9. Religious Mode of Thought and Scientific Mode of Thought

“Ever since antiquity, European culture developed as part of church. The conclusion that we can deduce from this fact is that, at some stage of development, every group of people, no matter where they live, necessarily thinks in terms of religion. That is to say, the entire intellectual and emotional history of any people during a certain period of its development is influenced by the religious mode of thought. Later on, the religious mode of thought becomes inadequate. Within the framework of that mode of thought, human intelligence, will and emotions find no further scope. Consequently, human genius, which had previously created the religious mode of thought, created a new mode of thought. That new mode of thought was the scientific mode of thought, which has dominated European intellectual history ever since the time of the Renaissance.” (Page : 40, Humanism, Revivalism and The Indian Heritage)

10. Origin of Religion

“A critical history of the development of religion reveals the fact that religion originated in the ignorance of man. The primitive man’s inability to explain natural phenomena in terms of nature, without going beyond the limits of nature, compelled him to assume super-human beings as the prime movers of various natural phenomena. Those assumed natural forces eventually came to be the gods of natural religion. The polytheism of natural religion was subsequently replaced by monotheistic religions.

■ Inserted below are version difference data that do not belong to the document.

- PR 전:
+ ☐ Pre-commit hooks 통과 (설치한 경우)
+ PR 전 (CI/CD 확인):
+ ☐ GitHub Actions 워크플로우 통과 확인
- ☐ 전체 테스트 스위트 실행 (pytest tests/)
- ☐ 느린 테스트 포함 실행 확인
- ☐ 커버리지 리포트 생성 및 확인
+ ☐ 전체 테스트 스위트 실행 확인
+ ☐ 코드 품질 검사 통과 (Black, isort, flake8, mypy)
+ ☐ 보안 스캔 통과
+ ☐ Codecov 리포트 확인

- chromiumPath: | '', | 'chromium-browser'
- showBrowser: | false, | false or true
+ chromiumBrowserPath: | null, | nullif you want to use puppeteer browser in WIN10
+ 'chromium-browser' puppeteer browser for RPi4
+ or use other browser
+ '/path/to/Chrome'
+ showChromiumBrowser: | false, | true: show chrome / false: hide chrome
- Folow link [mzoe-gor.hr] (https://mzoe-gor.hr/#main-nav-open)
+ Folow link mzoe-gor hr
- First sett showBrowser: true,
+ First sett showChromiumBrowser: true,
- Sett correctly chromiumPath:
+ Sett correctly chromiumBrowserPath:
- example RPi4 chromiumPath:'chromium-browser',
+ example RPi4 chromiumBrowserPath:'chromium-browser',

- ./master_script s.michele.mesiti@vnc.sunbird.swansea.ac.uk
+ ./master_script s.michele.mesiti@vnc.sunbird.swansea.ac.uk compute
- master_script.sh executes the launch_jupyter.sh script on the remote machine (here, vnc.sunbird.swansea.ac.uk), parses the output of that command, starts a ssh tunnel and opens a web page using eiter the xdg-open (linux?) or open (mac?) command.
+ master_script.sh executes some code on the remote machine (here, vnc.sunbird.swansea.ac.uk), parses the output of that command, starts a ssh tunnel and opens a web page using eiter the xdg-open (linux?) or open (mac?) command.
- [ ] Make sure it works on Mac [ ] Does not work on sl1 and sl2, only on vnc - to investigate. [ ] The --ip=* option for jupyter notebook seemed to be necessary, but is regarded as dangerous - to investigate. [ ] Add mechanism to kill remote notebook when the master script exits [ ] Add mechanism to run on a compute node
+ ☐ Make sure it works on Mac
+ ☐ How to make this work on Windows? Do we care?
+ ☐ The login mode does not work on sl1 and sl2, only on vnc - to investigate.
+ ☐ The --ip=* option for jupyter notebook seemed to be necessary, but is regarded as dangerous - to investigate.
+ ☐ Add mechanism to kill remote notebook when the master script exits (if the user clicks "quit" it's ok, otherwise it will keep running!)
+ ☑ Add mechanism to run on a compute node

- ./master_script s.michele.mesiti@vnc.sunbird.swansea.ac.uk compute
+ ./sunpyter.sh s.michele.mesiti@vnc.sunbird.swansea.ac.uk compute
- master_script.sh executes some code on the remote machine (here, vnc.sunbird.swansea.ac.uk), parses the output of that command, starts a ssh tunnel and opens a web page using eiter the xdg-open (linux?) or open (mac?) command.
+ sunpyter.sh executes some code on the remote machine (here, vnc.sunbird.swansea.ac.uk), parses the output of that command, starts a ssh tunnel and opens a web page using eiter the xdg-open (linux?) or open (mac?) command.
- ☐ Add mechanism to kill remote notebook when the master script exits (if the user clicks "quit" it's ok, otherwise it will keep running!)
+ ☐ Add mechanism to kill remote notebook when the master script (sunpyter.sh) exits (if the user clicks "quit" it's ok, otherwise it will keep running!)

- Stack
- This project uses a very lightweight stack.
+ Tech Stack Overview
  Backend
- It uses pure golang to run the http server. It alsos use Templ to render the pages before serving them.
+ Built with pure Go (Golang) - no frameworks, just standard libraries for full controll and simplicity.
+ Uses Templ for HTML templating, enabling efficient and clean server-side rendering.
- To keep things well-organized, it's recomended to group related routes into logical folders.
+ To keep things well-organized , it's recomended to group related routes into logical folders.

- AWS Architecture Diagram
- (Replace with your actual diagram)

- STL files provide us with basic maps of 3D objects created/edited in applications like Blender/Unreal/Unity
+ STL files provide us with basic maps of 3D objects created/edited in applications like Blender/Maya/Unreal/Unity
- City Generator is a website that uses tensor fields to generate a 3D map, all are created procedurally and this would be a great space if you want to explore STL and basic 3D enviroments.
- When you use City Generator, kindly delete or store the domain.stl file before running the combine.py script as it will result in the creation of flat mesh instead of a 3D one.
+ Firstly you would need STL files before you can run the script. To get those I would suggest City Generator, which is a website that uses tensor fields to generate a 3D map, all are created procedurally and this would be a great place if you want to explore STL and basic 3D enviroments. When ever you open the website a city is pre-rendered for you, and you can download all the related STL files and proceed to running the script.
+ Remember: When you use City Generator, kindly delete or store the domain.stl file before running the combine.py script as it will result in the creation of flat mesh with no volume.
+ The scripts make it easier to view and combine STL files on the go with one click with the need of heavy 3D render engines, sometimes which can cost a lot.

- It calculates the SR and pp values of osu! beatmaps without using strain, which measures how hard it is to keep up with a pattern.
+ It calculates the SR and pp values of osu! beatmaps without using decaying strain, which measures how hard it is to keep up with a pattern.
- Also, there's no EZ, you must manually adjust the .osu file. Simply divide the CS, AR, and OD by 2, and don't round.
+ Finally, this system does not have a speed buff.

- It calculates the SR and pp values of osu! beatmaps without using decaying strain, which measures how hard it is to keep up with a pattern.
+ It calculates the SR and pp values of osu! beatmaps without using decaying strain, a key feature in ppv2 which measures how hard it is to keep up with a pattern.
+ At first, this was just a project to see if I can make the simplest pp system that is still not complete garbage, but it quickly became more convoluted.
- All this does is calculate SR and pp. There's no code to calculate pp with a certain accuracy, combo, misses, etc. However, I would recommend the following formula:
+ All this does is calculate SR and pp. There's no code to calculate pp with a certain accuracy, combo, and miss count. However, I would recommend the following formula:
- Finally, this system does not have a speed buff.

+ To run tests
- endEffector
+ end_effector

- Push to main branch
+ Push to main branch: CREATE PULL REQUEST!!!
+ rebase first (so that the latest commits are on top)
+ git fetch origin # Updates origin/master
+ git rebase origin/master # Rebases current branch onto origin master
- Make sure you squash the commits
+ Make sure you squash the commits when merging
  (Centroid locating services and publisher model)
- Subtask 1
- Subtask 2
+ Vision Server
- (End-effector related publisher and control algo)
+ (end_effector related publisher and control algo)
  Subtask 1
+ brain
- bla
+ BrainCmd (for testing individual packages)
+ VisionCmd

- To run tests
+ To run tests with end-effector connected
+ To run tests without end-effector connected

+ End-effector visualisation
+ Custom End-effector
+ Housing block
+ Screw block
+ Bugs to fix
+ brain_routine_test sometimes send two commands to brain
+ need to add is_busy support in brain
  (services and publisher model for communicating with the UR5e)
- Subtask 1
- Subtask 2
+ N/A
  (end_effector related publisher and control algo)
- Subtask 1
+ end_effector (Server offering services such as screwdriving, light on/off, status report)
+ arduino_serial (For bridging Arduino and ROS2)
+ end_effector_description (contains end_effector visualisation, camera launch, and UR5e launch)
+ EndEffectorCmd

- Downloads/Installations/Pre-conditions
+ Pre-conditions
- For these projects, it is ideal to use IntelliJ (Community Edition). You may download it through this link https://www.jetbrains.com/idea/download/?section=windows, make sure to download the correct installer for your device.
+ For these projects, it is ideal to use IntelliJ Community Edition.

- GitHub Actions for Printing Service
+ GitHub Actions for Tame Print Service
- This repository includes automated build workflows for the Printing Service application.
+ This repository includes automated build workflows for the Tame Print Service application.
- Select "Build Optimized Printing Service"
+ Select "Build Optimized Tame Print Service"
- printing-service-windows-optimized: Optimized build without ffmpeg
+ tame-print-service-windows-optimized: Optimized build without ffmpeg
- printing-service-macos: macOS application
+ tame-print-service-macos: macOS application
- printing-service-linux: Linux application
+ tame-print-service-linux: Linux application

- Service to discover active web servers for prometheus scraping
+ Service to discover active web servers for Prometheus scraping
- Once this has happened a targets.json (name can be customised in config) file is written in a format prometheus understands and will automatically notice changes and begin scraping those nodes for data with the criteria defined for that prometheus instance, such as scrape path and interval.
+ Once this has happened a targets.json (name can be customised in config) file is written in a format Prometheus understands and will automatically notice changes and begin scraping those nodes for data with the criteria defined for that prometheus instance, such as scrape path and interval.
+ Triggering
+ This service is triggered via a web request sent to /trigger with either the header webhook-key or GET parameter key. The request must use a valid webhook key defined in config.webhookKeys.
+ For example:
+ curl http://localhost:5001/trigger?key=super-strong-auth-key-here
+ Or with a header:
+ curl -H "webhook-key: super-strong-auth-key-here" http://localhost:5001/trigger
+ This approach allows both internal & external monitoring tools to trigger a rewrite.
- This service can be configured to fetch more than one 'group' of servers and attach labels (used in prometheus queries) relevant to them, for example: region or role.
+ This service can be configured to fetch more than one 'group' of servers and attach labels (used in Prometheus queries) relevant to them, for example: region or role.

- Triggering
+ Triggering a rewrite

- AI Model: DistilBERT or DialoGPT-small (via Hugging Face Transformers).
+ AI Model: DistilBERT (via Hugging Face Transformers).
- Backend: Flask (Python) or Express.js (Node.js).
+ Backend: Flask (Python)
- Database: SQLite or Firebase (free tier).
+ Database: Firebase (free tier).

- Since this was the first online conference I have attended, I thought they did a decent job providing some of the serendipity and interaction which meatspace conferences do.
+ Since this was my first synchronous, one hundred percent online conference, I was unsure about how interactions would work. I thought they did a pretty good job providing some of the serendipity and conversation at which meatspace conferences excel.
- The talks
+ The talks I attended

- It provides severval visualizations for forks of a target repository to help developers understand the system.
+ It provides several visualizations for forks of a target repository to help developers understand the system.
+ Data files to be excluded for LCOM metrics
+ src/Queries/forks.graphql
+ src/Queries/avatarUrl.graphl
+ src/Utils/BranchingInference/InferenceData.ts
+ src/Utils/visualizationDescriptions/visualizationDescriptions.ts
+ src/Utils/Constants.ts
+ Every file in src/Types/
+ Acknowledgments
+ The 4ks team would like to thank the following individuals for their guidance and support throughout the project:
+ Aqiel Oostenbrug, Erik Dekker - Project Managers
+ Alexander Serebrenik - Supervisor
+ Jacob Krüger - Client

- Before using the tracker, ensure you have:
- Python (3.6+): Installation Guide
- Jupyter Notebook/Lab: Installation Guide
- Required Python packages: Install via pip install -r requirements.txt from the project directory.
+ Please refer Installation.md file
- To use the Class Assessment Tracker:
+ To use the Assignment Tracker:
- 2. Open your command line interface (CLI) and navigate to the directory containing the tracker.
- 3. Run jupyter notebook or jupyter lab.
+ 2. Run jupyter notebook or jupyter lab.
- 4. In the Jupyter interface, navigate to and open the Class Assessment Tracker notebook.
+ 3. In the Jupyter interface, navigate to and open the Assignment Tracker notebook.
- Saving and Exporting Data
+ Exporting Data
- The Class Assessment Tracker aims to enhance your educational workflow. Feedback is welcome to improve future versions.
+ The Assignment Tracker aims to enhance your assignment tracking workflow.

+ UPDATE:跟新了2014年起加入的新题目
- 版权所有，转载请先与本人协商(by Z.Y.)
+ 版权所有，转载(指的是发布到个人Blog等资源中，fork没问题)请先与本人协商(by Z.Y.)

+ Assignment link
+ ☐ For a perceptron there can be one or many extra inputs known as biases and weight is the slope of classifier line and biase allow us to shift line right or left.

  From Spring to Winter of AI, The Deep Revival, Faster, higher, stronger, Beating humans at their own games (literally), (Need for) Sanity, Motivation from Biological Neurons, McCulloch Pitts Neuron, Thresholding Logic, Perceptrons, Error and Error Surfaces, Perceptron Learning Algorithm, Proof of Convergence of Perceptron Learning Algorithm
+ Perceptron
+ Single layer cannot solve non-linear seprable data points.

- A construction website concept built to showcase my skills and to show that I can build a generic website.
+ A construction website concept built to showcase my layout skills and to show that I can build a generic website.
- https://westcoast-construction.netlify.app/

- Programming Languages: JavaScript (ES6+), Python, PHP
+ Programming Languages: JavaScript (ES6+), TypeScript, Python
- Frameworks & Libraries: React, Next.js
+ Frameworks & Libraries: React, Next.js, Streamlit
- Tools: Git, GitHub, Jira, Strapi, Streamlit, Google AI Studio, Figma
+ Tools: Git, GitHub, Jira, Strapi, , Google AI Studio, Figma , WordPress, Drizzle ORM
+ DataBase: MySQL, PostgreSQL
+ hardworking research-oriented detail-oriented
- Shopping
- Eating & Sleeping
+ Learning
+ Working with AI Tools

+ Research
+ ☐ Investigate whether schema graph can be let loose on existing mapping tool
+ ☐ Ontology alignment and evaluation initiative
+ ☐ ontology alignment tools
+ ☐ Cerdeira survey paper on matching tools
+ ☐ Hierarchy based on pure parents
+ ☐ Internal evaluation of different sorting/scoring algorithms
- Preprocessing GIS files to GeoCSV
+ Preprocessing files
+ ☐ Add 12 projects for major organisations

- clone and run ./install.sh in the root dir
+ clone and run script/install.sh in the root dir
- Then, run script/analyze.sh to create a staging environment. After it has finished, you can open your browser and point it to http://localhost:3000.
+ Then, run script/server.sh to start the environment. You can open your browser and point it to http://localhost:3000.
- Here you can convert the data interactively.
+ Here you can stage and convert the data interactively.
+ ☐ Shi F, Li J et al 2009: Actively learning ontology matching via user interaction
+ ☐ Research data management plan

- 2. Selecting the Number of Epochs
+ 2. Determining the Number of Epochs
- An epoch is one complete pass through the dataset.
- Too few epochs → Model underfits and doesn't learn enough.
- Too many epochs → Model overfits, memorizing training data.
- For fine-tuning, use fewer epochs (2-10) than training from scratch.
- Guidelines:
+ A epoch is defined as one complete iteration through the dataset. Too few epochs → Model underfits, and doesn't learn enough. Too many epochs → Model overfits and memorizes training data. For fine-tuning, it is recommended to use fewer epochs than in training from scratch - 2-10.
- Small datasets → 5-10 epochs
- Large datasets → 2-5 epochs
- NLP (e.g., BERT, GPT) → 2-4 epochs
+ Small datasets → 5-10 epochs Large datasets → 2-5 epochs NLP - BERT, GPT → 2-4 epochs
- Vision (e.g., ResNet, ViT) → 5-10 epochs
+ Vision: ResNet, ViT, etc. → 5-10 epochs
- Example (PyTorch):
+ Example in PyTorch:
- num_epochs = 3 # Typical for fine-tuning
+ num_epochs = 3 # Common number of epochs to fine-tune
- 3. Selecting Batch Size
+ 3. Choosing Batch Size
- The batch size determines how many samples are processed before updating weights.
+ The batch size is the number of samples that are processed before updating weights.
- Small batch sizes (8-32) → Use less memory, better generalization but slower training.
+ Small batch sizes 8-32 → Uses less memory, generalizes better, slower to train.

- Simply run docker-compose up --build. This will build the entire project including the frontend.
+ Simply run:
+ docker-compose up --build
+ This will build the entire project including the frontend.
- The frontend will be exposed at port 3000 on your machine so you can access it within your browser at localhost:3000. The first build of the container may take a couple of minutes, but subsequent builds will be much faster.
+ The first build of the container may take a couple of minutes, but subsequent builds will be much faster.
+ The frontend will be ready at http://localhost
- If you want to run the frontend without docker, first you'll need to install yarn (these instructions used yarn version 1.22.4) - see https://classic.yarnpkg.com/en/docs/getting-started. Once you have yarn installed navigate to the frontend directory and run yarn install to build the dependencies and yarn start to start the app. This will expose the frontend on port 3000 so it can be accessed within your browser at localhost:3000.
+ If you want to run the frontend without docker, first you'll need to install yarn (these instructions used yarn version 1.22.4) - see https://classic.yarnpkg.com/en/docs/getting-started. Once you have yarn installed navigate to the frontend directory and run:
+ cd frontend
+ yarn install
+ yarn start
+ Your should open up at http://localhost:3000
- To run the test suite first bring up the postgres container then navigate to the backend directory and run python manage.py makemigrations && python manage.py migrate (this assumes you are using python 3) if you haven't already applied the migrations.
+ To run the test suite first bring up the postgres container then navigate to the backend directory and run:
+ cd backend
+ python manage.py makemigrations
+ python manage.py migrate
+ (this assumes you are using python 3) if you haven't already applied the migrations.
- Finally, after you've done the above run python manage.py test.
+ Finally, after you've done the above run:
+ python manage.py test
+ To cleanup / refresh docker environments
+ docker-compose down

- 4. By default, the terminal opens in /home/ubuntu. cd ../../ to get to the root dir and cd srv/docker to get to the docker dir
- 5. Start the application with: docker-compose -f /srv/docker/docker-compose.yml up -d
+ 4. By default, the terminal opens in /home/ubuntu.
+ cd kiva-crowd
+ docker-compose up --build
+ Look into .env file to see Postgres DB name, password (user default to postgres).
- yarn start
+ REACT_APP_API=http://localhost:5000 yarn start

One specific feature of the history of Hinduism is that Vedic polytheism was never rejected in favour of a monotheistic religion. The idea of a Supreme Being as a Super-God was conceived. But the conception lacked uniformity. The religious thought in ancient India developed from polytheism to pantheism. The concept of a personal God, as in Islam or Christianity or Judaism, is absent in Hinduism. The Avatars are not personal Gods. They are incarnations of some divine force which is impersonal. The Hindu conception of the Supreme Being was never personified. It logically led to pantheism, which identified the entire existence with God.” (Pages : 50- 51, Humanism, Revivalism and The Indian Heritage )

11 . Man As Creator of Concepts

“As a matter of fact, the concern for the physical aspects of life is fundamental, common to all human beings. Religion originated in it. The urge to explain the various natural phenomena induced man to assume the existence of super-natural forces. In course of time, scientific knowledge enabled him to dispense with ad hoc assumptions which constituted the basis of religion. Consequently, the psychological necessity of religion disappeared: the foundation of the religious mode of thought was blasted. This happened in Europe several hundred years ago. The concern of European mankind reverted to the original human nature, that is, concern with the world in which he lived, concern with his power as a human being to acquire greater and greater knowledge and derive greater and greater power from this knowledge, power for still greater conquests of nature. That is the way of modern thought. It is clear to see that it is not a peculiarity of a particular race or people, but results from the ability of man to explain natural phenomena no longer by assuming super-natural forces, but in the light of ever expanding knowledge of nature.” (Pages : 55-56, Humanism, Revivalism and The Indian Heritage)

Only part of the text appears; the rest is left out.